AAMI ISO 10993-1:2018 pdf download – Biological evaluation of medical devices

03-12-2022 comment

AAMI ISO 10993-1:2018 pdf download – Biological evaluation of medical devices
4.4 The biological evaluation shall commence with categorization of medical devices (see Clause 6). Assessment of the information already available then enables a gap analysis to facilitate the selection of appropriate tests. The rigour necessary in the biological evaluation is principally determined by the nature, degree, frequency and duration of the exposure and the hazards identified for the medical device or material. Testing is usually not necessary when sufficient information is already available to perform a risk assessment of the material and/or the medical device (see Annex C). For example, biological testing is usually not necessary, if material characterization (e.g. physical and chemical) demonstrates equivalence to a previously assessed medical device or material with established safety (see ISO 10993-18 and ISO/TR 10993-19). The interpretation of the data shall take into account the chemical composition of the materials, including the conditions of exposure as well as the nature, degree, frequency and duration of exposure of the body to the medical device or its constituents.
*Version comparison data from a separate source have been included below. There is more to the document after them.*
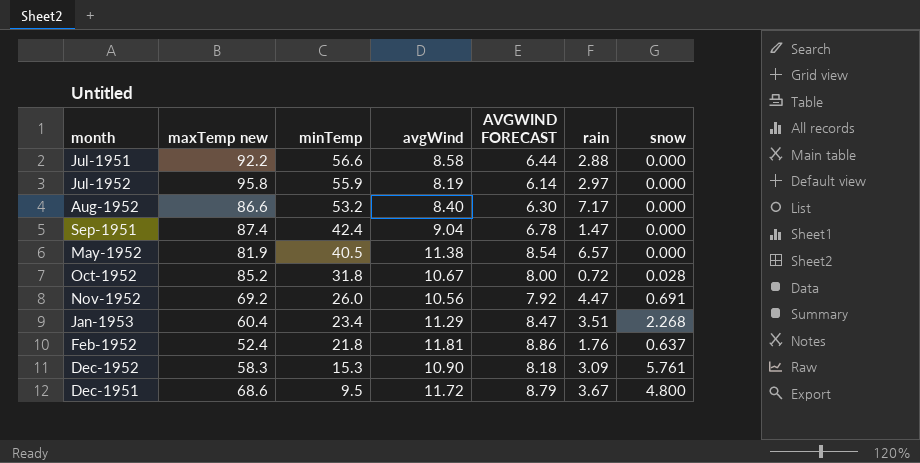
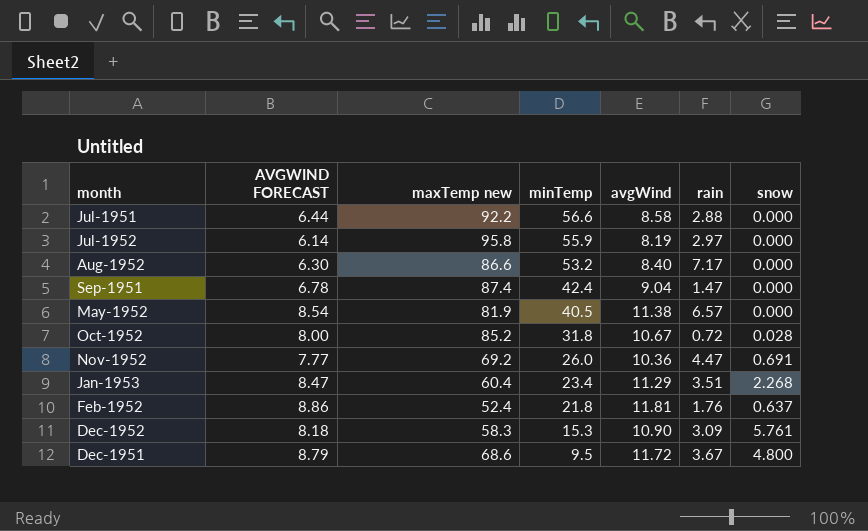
column AVGWIND FORECAST | position: 5 -> 2
Nov-1952 | AVGWIND FORECAST: 7.92 -> 7.77
Nov-1952 | avgWind: 10.56 -> 10.36

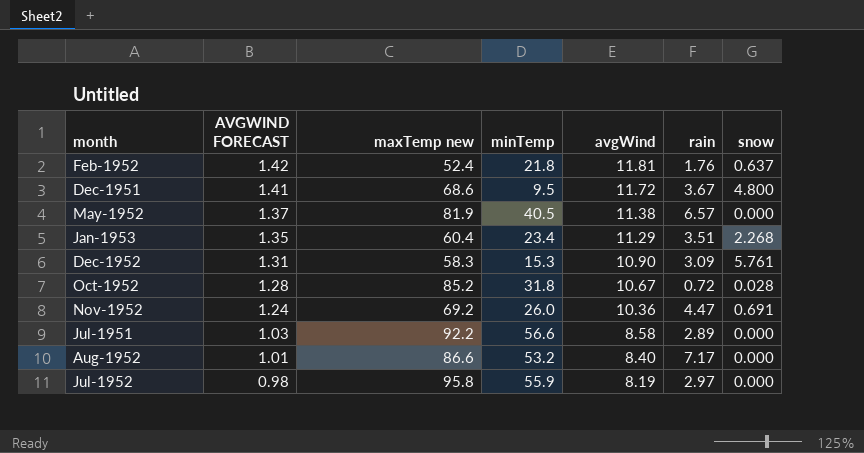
row order: minTemp descending -> AVGWIND FORECAST descending
column AVGWIND FORECAST | formula: [avgWind] * 0.75 -> [avgWind] * 0.12
row Sep-1951: 6.78 | 87.4 | 42.4 | 9.04 | 1.47 | 0.000 -> none
Jul-1951 | rain: 2.88 -> 2.89

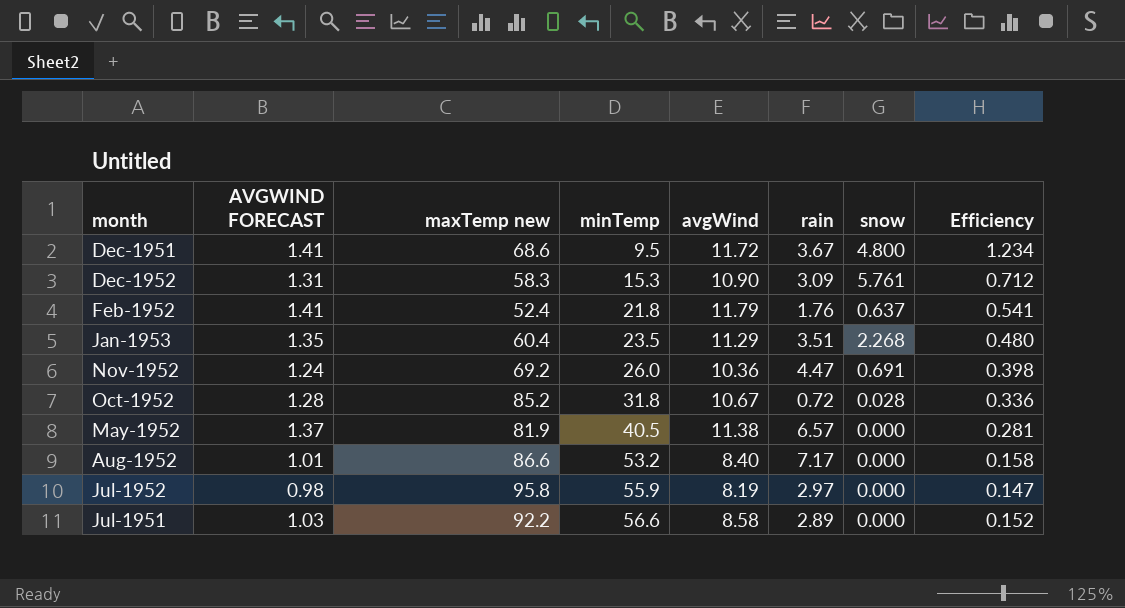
row order: AVGWIND FORECAST descending -> minTemp ascending
column Efficiency | formula: none -> [avgWind] / [minTemp]
Feb-1952 | AVGWIND FORECAST: 1.42 -> 1.41
Feb-1952 | avgWind: 11.81 -> 11.79
Jan-1953 | minTemp: 23.4 -> 23.5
4.5 All known possible biological hazards shall be taken into account for every material and final product, but this does not imply that testing for all possible hazards will be necessary or practical (see Clauses 5 and 6). Test results cannot guarantee freedom from potential biological hazards, thus biological investigations shall be followed by careful observations for unexpected adverse reactions or events in humans during clinical use of the medical device. The range of possible biological hazards is wide and can include short-term effects such as acute toxicity, irritation to the skin, eye and mucosal surfaces, haemolysis and thrombogenicity, as well as long-term or specific toxic effects such as subchronic and chronic toxic effects, sensitization resulting in allergy, genotoxicity, carcinogenicity (tumorigenicity) and effects on reproduction or development, including teratogenicity.
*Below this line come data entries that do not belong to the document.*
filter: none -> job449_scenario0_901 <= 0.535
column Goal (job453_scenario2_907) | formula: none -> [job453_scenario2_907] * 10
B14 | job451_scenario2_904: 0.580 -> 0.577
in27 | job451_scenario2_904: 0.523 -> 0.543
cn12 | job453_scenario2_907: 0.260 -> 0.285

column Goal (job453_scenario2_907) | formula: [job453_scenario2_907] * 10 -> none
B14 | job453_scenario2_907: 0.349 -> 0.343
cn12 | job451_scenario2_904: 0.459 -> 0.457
4.6 If testing is needed, selection of any in vitro or in vivo tests (see Annex A) shall be based on intended use. In vitro test methods, which are appropriately validated, reasonably and practically available, reliable and reproducible, shall be considered for use in preference to in vivo tests (see ISO 10993-2). Whenever in vivo tests are indicated by findings of the initial risk assessment, use of appropriate in vitro screening, if available, shall be considered before in vivo tests are commenced. A rationale for the testing strategy, as well as for test selection, shall be provided. Test data, complete to the extent that an independent analysis could be made, shall be evaluated by competent, informed professionals, and shall be retained.
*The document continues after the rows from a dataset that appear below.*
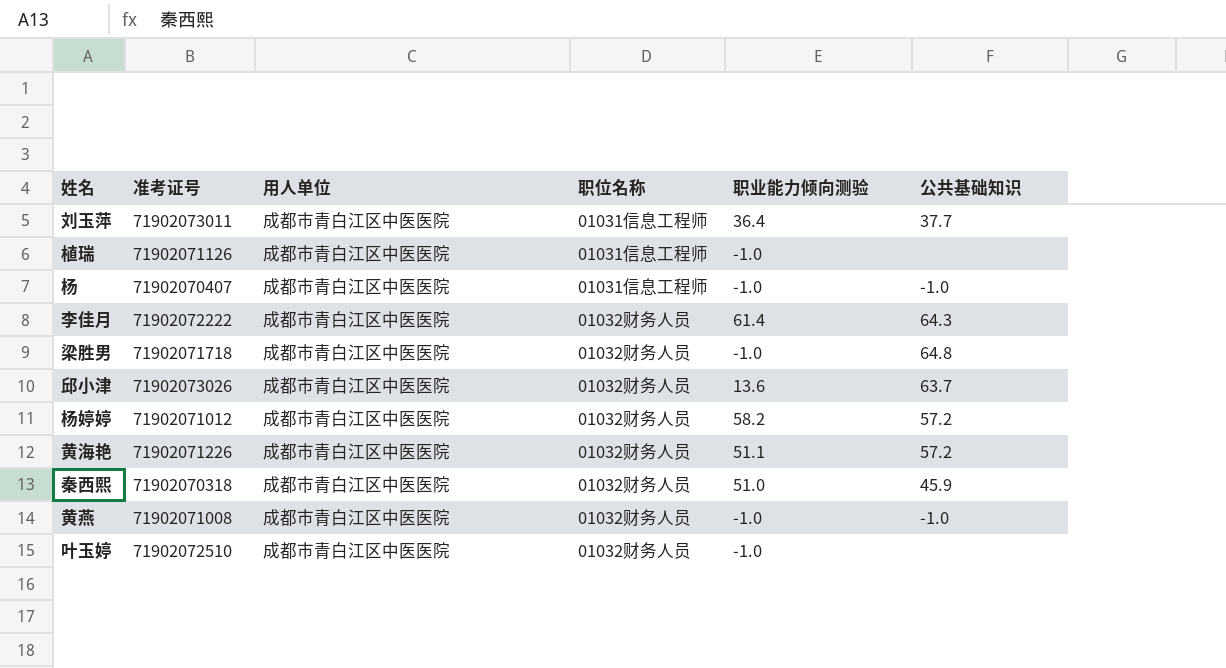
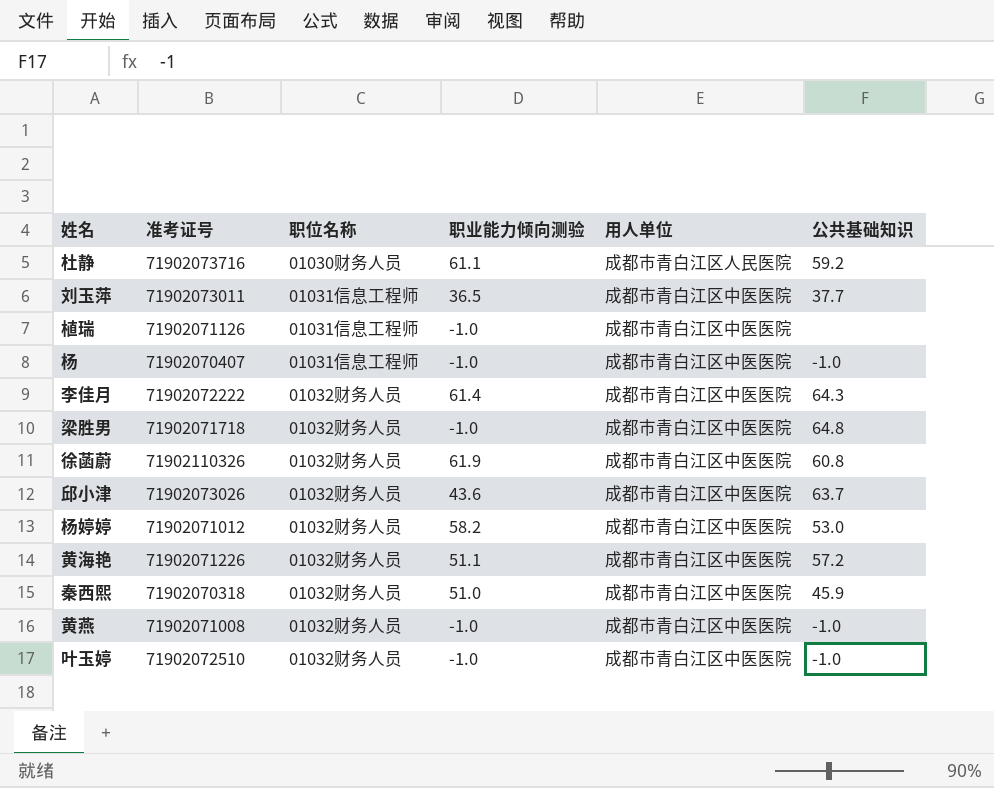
column 用人单位 | position: 3 -> 5
row 杜静: none -> 71902073716 | 01030财务人员 | 61.1 | 成都市青白江区人民医院 | 59.2
刘玉萍 | 职业能力倾向测验: 36.4 -> 36.5
row 徐菡蔚: none -> 71902110326 | 01032财务人员 | 61.9 | 成都市青白江区中医医院 | 60.8
邱小津 | 职业能力倾向测验: 13.6 -> 43.6
杨婷婷 | 公共基础知识: 57.2 -> 53.0
叶玉婷 | 公共基础知识: none -> -1.0

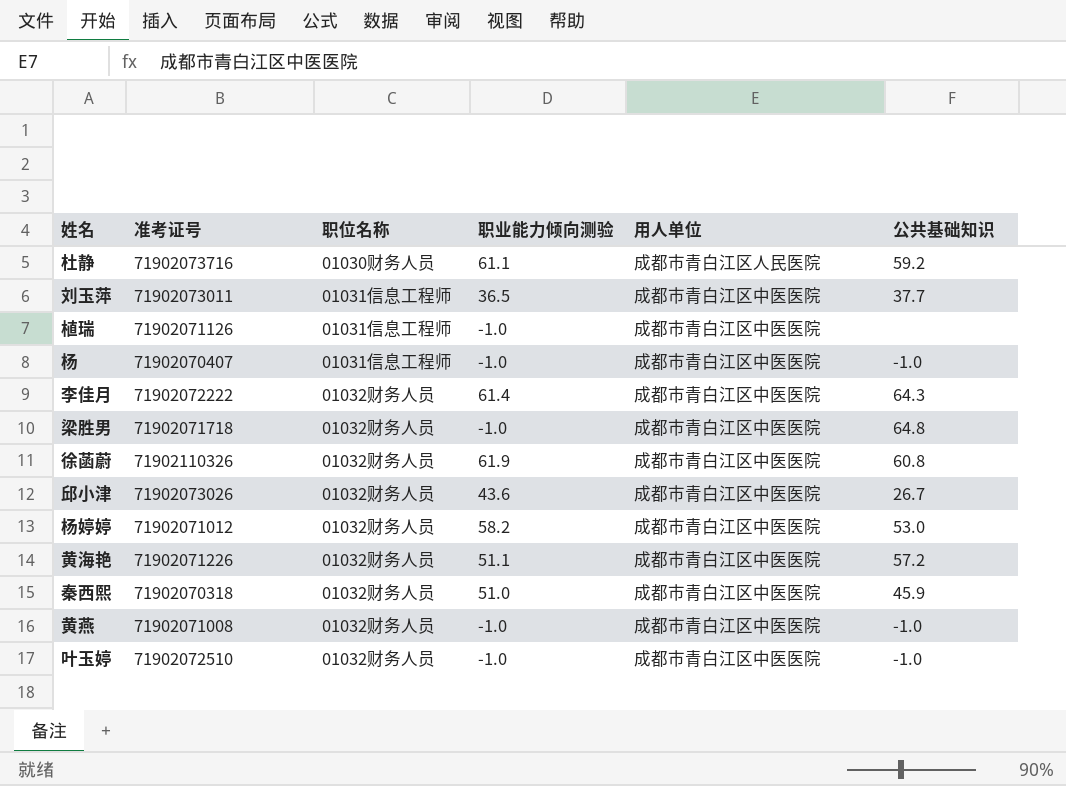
邱小津 | 公共基础知识: 63.7 -> 26.7

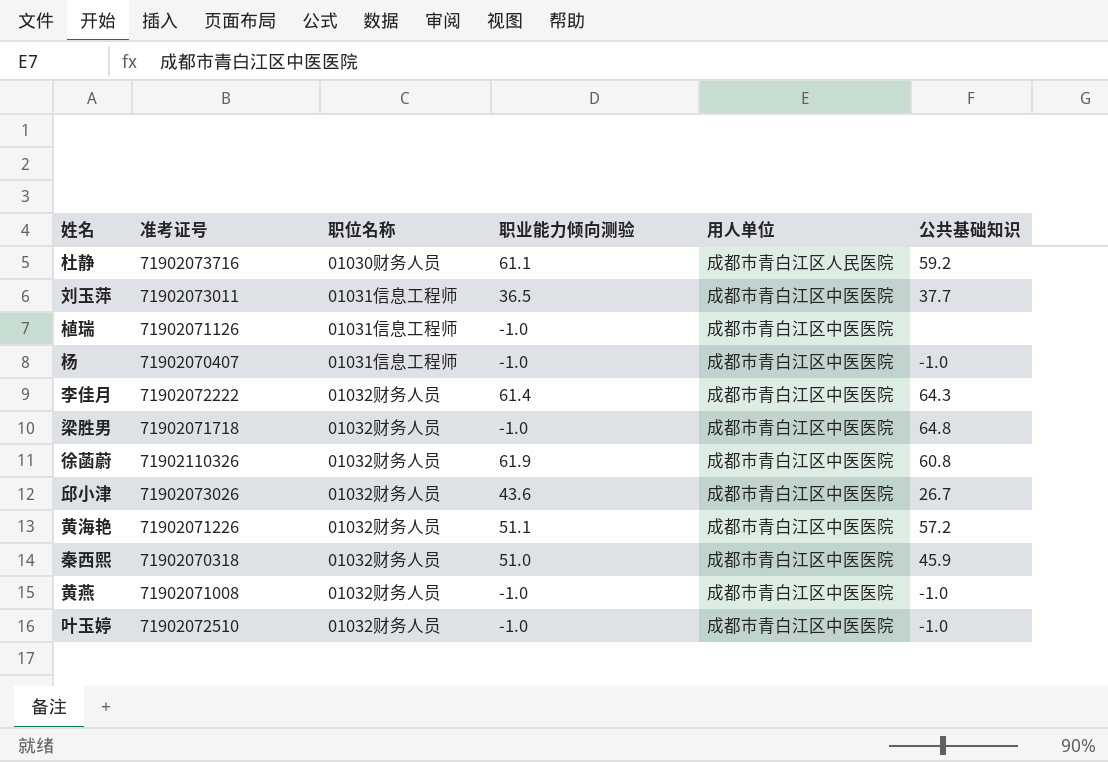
row 杨婷婷: 71902071012 | 01032财务人员 | 58.2 | 成都市青白江区中医医院 | 53.0 -> none

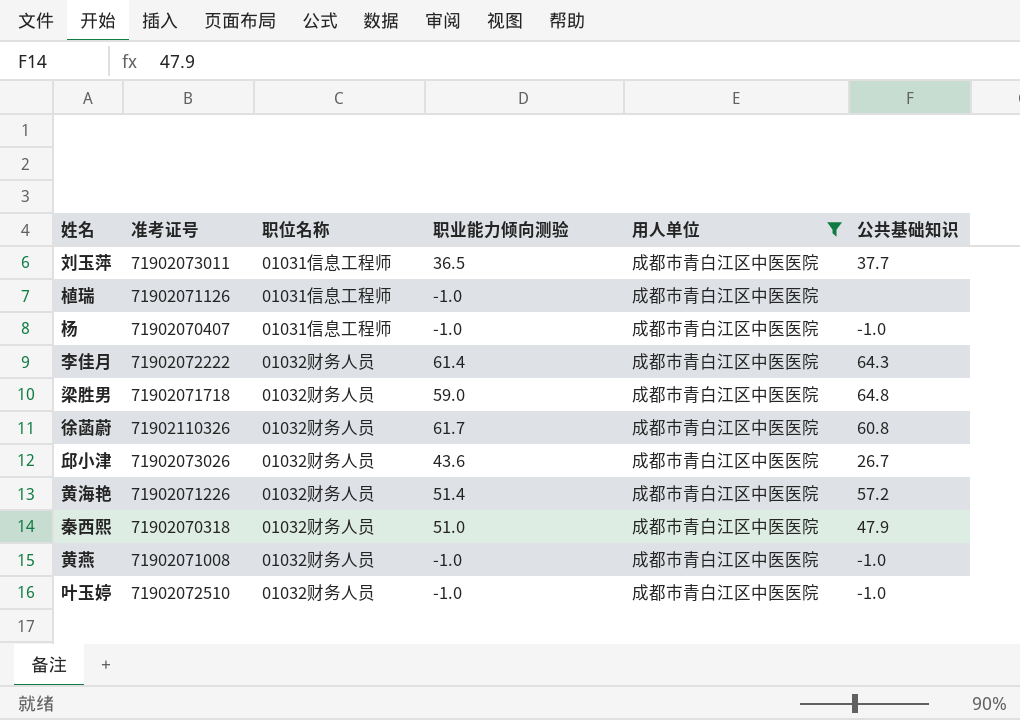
filter: none -> 用人单位 = 成都市青白江区中医医院
梁胜男 | 职业能力倾向测验: -1.0 -> 59.0
徐菡蔚 | 职业能力倾向测验: 61.9 -> 61.7
黄海艳 | 职业能力倾向测验: 51.1 -> 51.4
秦西熙 | 公共基础知识: 45.9 -> 47.9

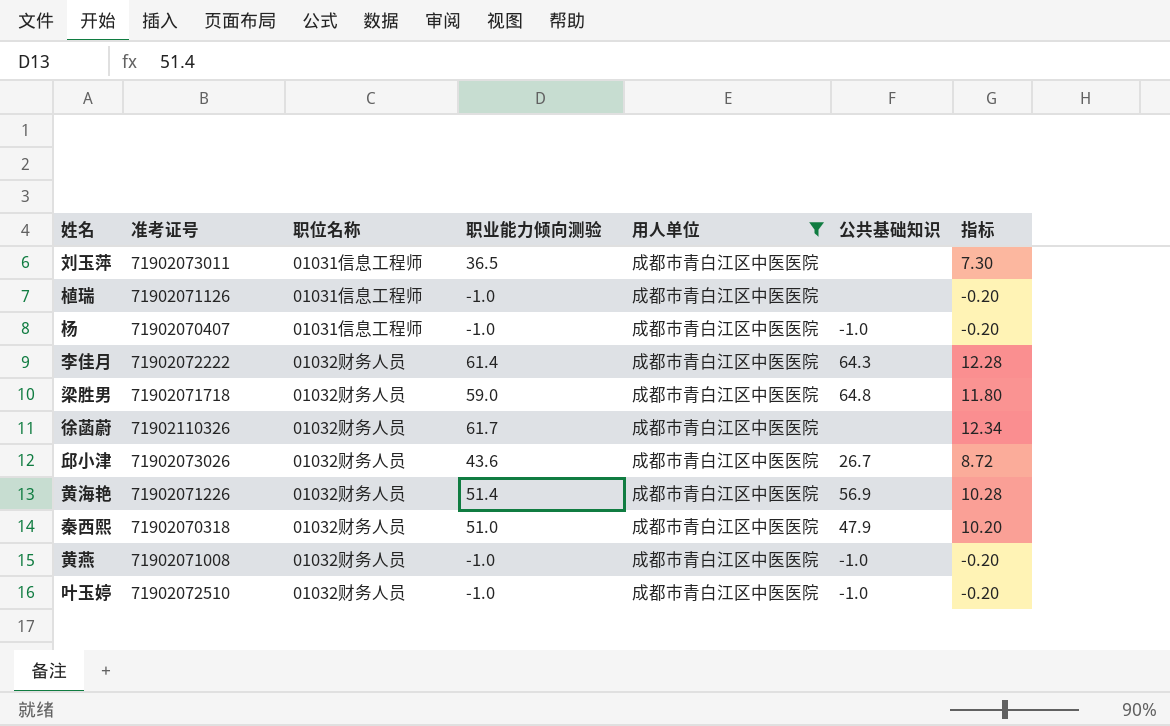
column 指标 | formula: none -> [职业能力倾向测验] * 0.2
刘玉萍 | 公共基础知识: 37.7 -> none
徐菡蔚 | 公共基础知识: 60.8 -> none
黄海艳 | 公共基础知识: 57.2 -> 56.9

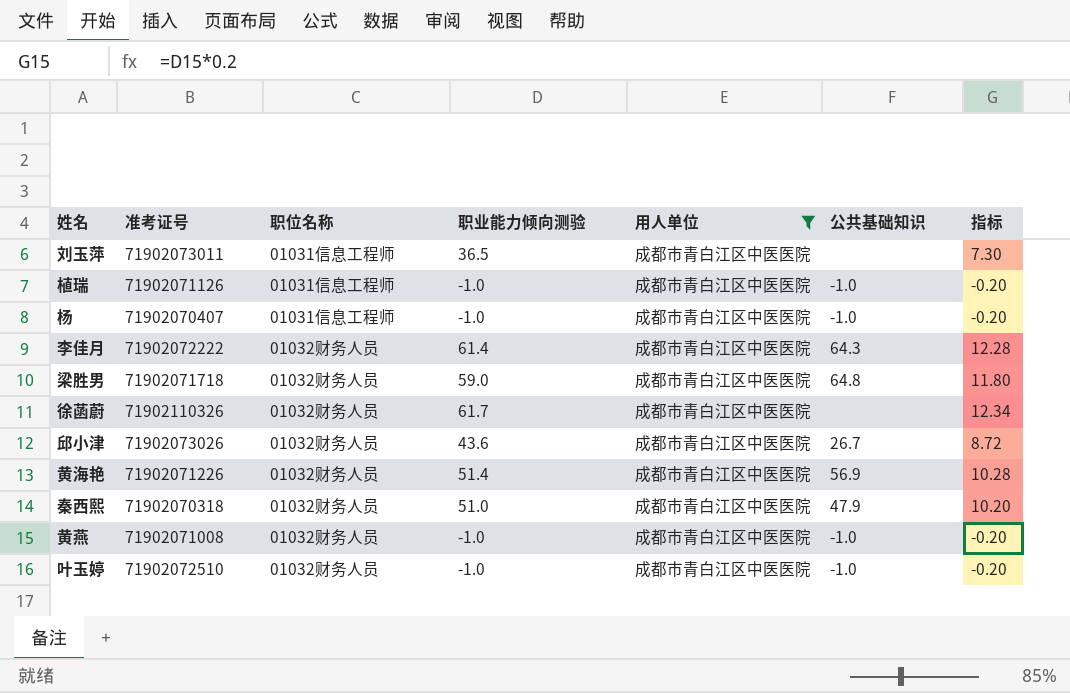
植瑞 | 公共基础知识: none -> -1.0

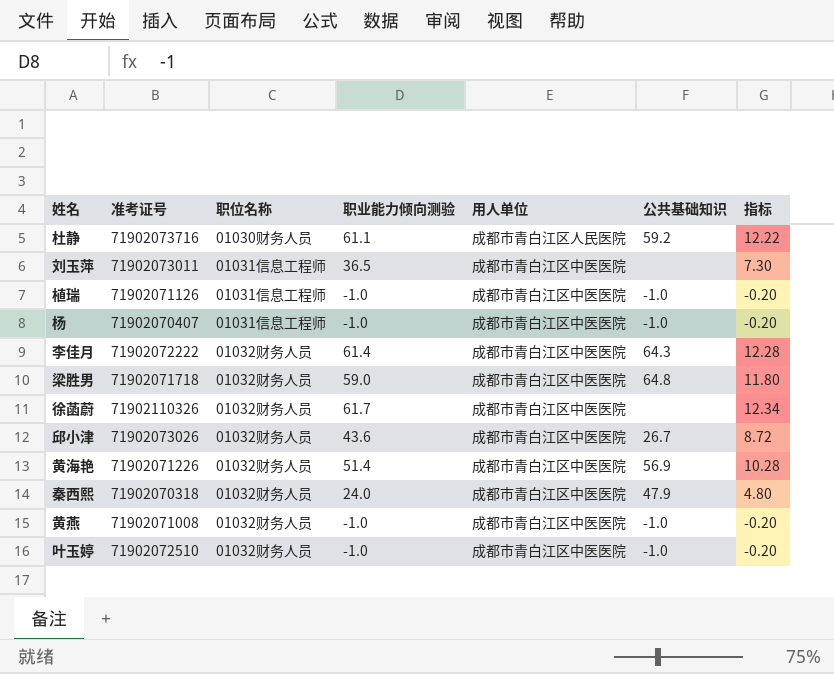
filter: 用人单位 = 成都市青白江区中医医院 -> none
秦西熙 | 职业能力倾向测验: 51.0 -> 24.0
秦西熙 | 指标: 10.20 -> 4.80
4.11 This document shall not be used to mandate re-testing of historical products assessed previously using the appropriate edition of this document at the time of the assessment. Nevertheless, compliance to this new edition shall be shown, by providing a justification for omission of further testing. Where recommendations for endpoint assessment per Annex A are different from prior published versions of this document, a history of safe clinical use can be used to document why additional testing on a commercially-marketed medical device is not needed. However, if any of the changes described in Clause 4.9 occur, an evaluation of the biologic risks related to the change shall be performed using the current version of this standard.